What if you're creating a PostgreSQL container, and your init script spawns a daemon, after which it exec()s the PostgreSQL server process as PID 1? The daemon then spawns a few processes that fork a few times. PostgreSQL only waitpid()s on its own postmaster worker processes and so those other processes become zombies. Are you telling me that PostgreSQL is broken and that you have to patch PostgreSQL?

I think using a proper init system, and running PostgreSQL under it, is a much saner view on things. The small wrapper that you mentioned is exactly the /sbin/my_init provided by baseimage-docker.

It may be a matter of opinion but advocating to run cron, sshd, and so on in your containers, let alone in every single one by providing a base image to do that seems plain wrong.
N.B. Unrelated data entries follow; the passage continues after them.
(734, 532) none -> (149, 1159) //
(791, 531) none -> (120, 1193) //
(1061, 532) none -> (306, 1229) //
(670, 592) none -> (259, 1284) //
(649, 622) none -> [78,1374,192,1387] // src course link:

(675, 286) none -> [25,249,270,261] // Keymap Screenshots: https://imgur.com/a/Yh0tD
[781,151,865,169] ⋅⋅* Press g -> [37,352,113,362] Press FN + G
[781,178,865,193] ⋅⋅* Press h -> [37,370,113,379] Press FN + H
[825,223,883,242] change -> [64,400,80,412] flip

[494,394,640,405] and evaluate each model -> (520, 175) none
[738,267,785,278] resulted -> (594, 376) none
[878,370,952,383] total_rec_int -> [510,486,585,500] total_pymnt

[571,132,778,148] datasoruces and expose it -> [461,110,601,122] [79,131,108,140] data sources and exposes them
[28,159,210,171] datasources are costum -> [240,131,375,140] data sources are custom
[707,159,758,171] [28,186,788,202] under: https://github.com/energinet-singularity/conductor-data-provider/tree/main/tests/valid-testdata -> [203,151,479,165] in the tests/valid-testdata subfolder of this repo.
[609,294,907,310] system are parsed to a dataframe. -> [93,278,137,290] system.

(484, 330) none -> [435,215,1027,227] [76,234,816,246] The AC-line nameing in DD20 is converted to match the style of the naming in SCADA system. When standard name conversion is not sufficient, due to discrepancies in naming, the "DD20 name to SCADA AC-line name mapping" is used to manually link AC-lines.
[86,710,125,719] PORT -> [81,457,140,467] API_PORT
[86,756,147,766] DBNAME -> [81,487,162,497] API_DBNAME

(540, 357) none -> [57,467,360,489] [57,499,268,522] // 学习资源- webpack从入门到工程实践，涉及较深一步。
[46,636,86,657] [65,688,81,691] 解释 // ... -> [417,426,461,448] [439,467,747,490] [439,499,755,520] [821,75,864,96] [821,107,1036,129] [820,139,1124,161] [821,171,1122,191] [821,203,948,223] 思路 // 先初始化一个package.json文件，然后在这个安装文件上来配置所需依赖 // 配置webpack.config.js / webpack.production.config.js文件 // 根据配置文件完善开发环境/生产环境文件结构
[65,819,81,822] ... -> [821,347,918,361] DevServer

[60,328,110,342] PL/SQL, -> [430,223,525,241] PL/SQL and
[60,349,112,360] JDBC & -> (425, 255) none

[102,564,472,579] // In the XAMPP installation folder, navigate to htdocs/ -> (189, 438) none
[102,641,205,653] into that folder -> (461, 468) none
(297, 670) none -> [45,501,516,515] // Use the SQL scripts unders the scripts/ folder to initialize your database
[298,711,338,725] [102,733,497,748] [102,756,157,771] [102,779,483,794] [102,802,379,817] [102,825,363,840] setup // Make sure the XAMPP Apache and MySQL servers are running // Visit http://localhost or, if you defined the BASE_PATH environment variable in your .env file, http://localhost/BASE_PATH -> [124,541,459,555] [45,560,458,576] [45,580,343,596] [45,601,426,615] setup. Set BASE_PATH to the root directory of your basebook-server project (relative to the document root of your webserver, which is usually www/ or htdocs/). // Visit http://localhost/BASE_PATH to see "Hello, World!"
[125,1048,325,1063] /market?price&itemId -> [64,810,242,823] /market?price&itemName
Let's take an example. You have Nginx, a web app, and a database. You can put everything in the same container or not. If you choose to put everything in different containers, you will be able to use tools at the Docker level to manage them (e.g. replace one of those processes).

And the fundamental idea is that we expect to have plenty of Docker images around that you can pick and play with, and those Docker-level tools will be able to manage all those things.

Now if you put everything in the same container, you're back to square one, reinventing the tools to manage those individual process. You can say that you don't need to re-invent anything, because you're used to full-fledged operating systems. Still, if you have a nice story to deploy containers on multiple hosts, to send logs across those hosts, and so on, the road will be more straightfoward when you decide to use multiple hosts.

This is about uniformity. I want processes (and containers around them), and hosts, that's it. I don't want additional levels. I don't want processes, arbitrarily grouped inside some VMs (or containers), and hosts. Two levels instead of three.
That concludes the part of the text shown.